Now that we’ve taken the person’s face shape into consideration, we also have to look at the neck and shoulders to determine how the hairline should be cut. If the person has a short neck, they may benefit from a haircut with added height. If the person has a long neck, width can be added to the haircut to fill in the space between the head and shoulders. As far as shoulders, if the person has really broad shoulder, they may benefit from a round or curved hairline. If they have narrow shoulders, a squared off hairline may be more appealing. Last but not least we have to look at the existing biological features the person has regarding how much hair they have on their head and what direction(s) does it grow in. For example, does the person have a receding hairline? Is there any balding? Does the person have any cowlicks that would stand up if cut too short or in the wrong direction? You may be wondering what to do after you’ve noted all of these features. I will answer those questions a little bit later on when we’re doing the haircut.
Believe it or not, you are up to the point where you will actually begin the process of cutting. There is a specific sequence of actions to take during a haircut. It begins with sectioning the hair. Sectioning is simply dividing the hair into more manageable sections on the head. A lot of haircuts involving longer hair involve dividing the hair into four sections. To do that you would make a center part starting at the front, center hairline and drawing a straight line back to the crown. You can now section out the sides by starting at the top center part and drawing a straight vertical line down to the ear. Everything from the ear forward can be clipped out of the way. Then move to the other side repeating the same process of drawing a straight vertical line from the top center part to the other ear. Once you clip this section out of the way you will have three sections. To make the fourth section, you need to continue the center part from the crown extending down the back of the head and ending at the center of the nape.

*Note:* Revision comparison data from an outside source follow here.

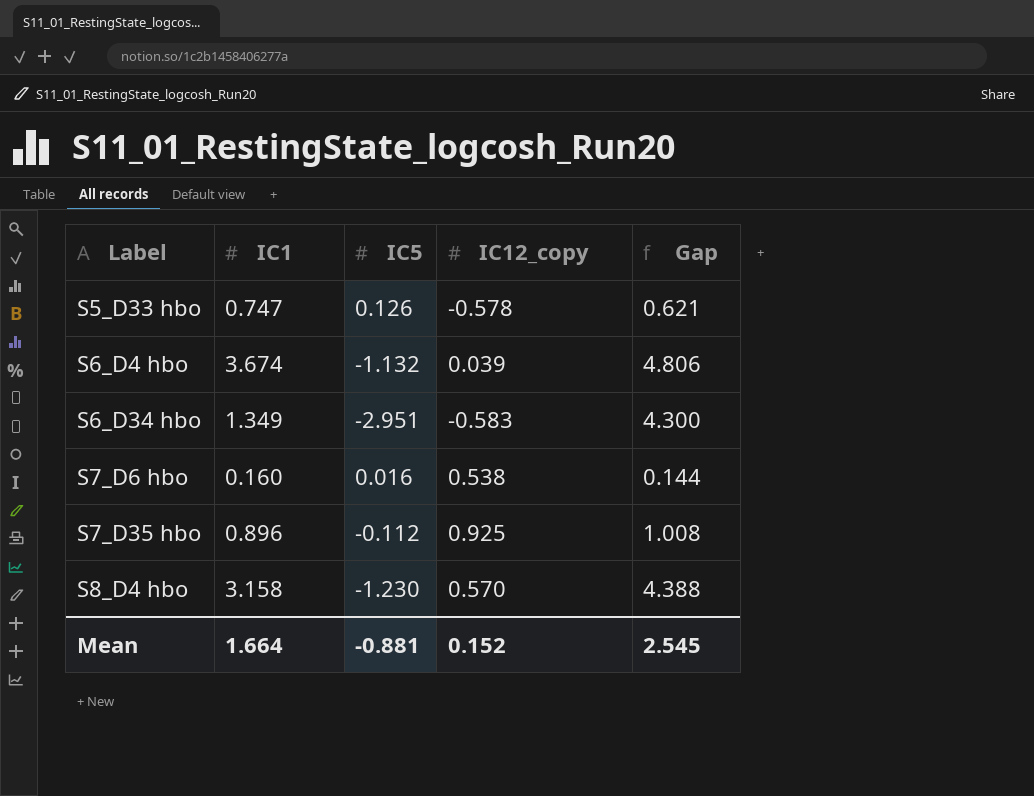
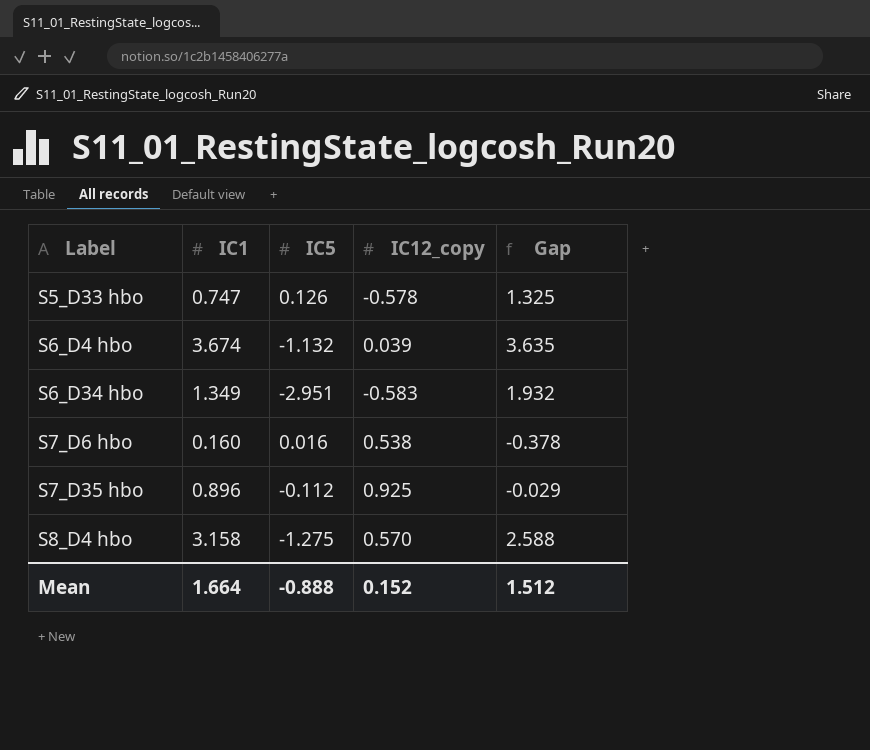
column Gap | formula: [IC1] - [IC5] -> [IC1] - [IC12_copy]
S8_D4 hbo | IC5: -1.230 -> -1.275
Mean | IC5: -0.881 -> -0.888
Mean | Gap: 2.545 -> 1.512

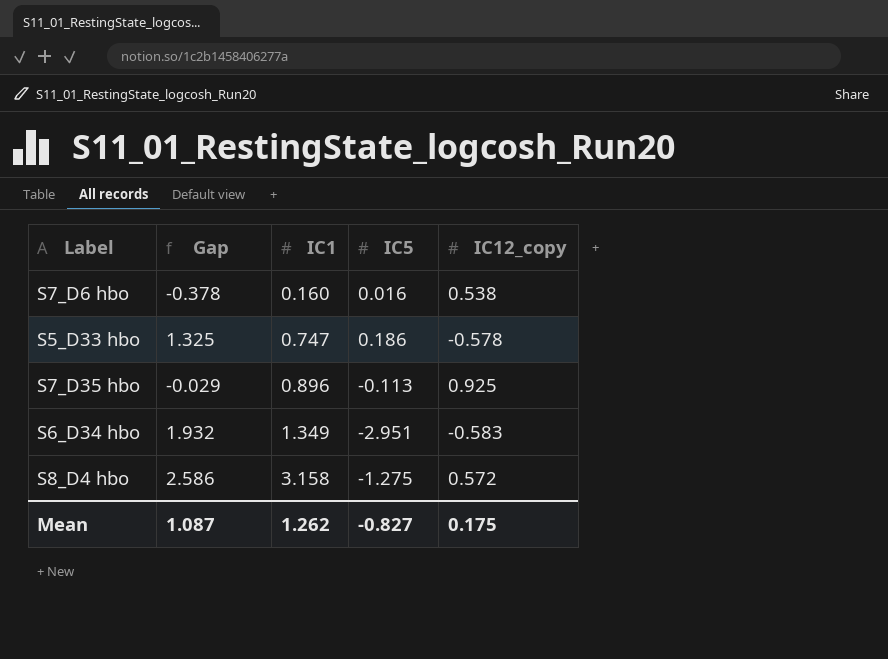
row order: Label ascending -> IC1 ascending
column Gap | position: 5 -> 2
row S6_D4 hbo: 3.674 | -1.132 | 0.039 | 3.635 -> none
S5_D33 hbo | IC5: 0.126 -> 0.186
S7_D35 hbo | IC5: -0.112 -> -0.113
S8_D4 hbo | Gap: 2.588 -> 2.586
S8_D4 hbo | IC12_copy: 0.570 -> 0.572
Mean | Gap: 1.512 -> 1.087
Mean | IC1: 1.664 -> 1.262
Mean | IC5: -0.888 -> -0.827
Mean | IC12_copy: 0.152 -> 0.175

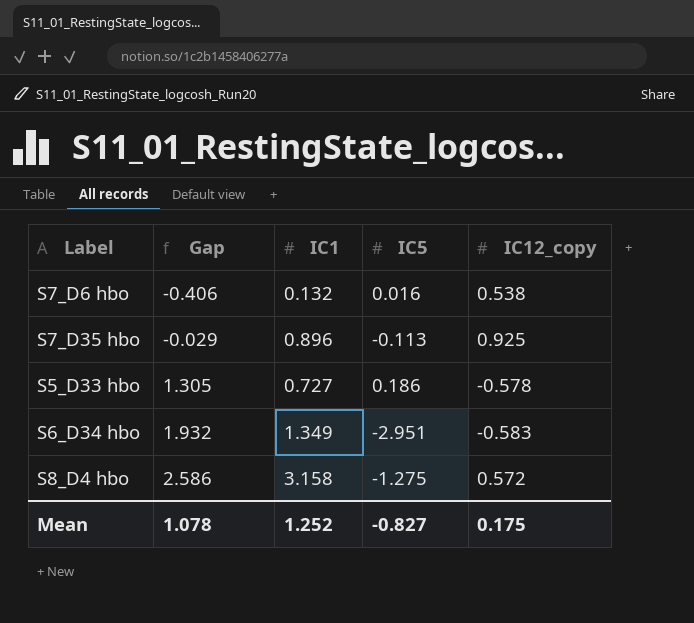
row order: IC1 ascending -> Gap ascending
S7_D6 hbo | Gap: -0.378 -> -0.406
S7_D6 hbo | IC1: 0.160 -> 0.132
S5_D33 hbo | Gap: 1.325 -> 1.305
S5_D33 hbo | IC1: 0.747 -> 0.727
Mean | Gap: 1.087 -> 1.078
Mean | IC1: 1.262 -> 1.252

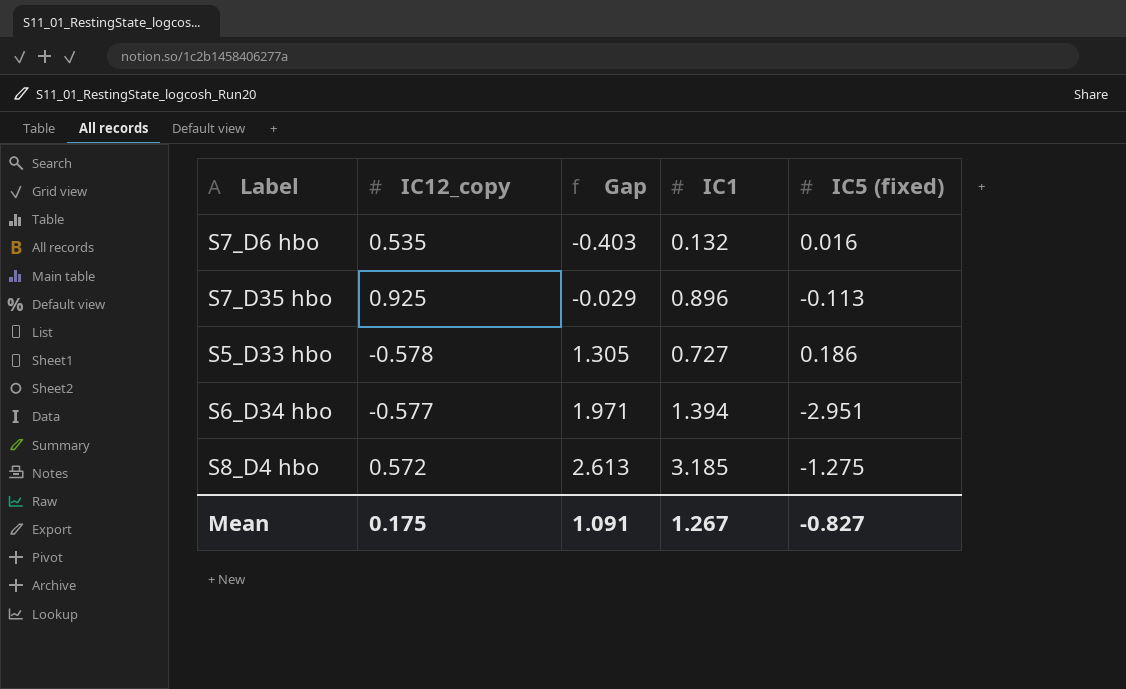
column IC12_copy | position: 5 -> 2
column name: IC5 -> IC5 (fixed)
S7_D6 hbo | IC12_copy: 0.538 -> 0.535
S7_D6 hbo | Gap: -0.406 -> -0.403
S6_D34 hbo | IC12_copy: -0.583 -> -0.577
S6_D34 hbo | Gap: 1.932 -> 1.971
S6_D34 hbo | IC1: 1.349 -> 1.394
S8_D4 hbo | Gap: 2.586 -> 2.613
S8_D4 hbo | IC1: 3.158 -> 3.185
Mean | Gap: 1.078 -> 1.091
Mean | IC1: 1.252 -> 1.267

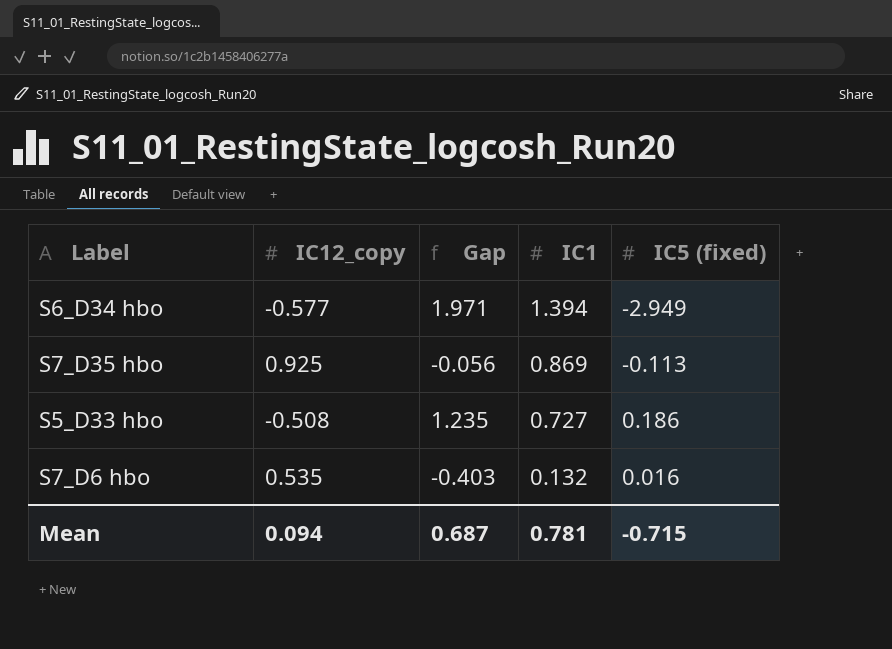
row order: Gap ascending -> IC1 descending
row S8_D4 hbo: 0.572 | 2.613 | 3.185 | -1.275 -> none
S6_D34 hbo | IC5 (fixed): -2.951 -> -2.949
S7_D35 hbo | Gap: -0.029 -> -0.056
S7_D35 hbo | IC1: 0.896 -> 0.869
S5_D33 hbo | IC12_copy: -0.578 -> -0.508
S5_D33 hbo | Gap: 1.305 -> 1.235
Mean | IC12_copy: 0.175 -> 0.094
Mean | Gap: 1.091 -> 0.687
Mean | IC1: 1.267 -> 0.781
Mean | IC5 (fixed): -0.827 -> -0.715

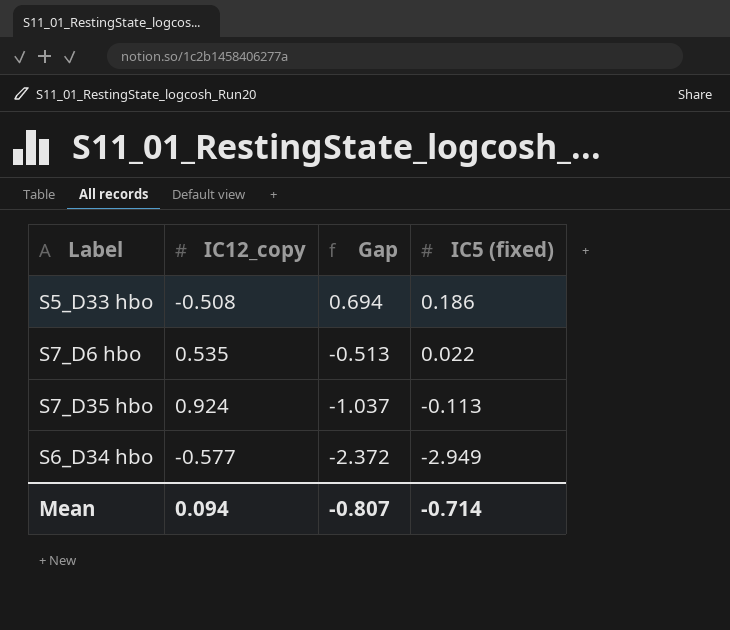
row order: IC1 descending -> Gap descending
column IC1 | position: 4 -> none
column Gap | formula: [IC1] - [IC12_copy] -> [IC5 (fixed)] - [IC12_copy]
S7_D6 hbo | IC5 (fixed): 0.016 -> 0.022
S7_D35 hbo | IC12_copy: 0.925 -> 0.924
Mean | Gap: 0.687 -> -0.807
Mean | IC5 (fixed): -0.715 -> -0.714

How to cut hair. Parting and distribution
Once the hair has been section you are ready to begin with your first parting. Parting the hair is subdividing the sections even further. When parting within a section you can part straight, diagonal or curvy lines depending on what shape you want the haircut to have. For example if you want the back of the haircut to be rounded, you can use diagonal lines when parting. After the parting is complete there are just a few more things to take into consideration. First of all is how the hair will be distributed in relation to the part. In other words, the distribution is the direction the hair is combed, in relation to the part, before cutting it. There are four types of distribution. They are natural, perpendicular, shifted, and directional. Natural distribution is how the hair lays over the head due to gravitational pull. You can visualize what natural distribution might look like if you think of shaking your head back and forth when it’s wet. Whatever position it falls to when you stop shaking your head is considered natural distribution. Perpendicular distribution is when the hair is directed at a right angle from the base parting. Shifted distribution is when the hair is directed away from the parting at any other angle besides a right angle. Directional distribution is when the distribution varies from one area of the base parting to another. Once you’ve determined how you will distribute the hair you need to think about how you will project it out from various different parts of the head because as we know the head is not perfectly round. Projection is how the hair is lifted in relation to the natural the curves of the head. It’s hard to visualize this so I want you to think about a protractor for a minute. I’m going to show you what projection is all about using the protractor. [Show projection here] A few final points of the haircutting procedure are:
- Finger position- This refers to how your fingers or shears are positioned in relation to the part. They could be parallel to the part or non-parallel to the part. Note: In most cases your fingers will be parallel to the part
- Design line- The design line is also referred to as the length guide used throughout the haircut. This line can either be stationary or mobile depending on which kind of cut you choose to do. A stationary design line means that each section of hair is brought to the same line before being cut. A mobile design line moves throughout a given area on the head. In either case the design line is used as a guide in creating the shape of the haircut.
- Head position- There are three main head positions that you will use while cutting. They are the forward head position, upright head position, and tilted to one side or the other.
At this point you’re probably feeling a little overwhelmed. You may be saying to yourself, “Well, how do I know which way to part, when to distribute and what to project?” That will make a little more sense as we go through each cut and you can see for yourself.
It’s time!! We’ve followed the procedure and we’re ready to learn the first haircut. As I mentioned before there are ONLY four. The four basic cuts are solid form, graduated form, uniformly layered, and increase layered.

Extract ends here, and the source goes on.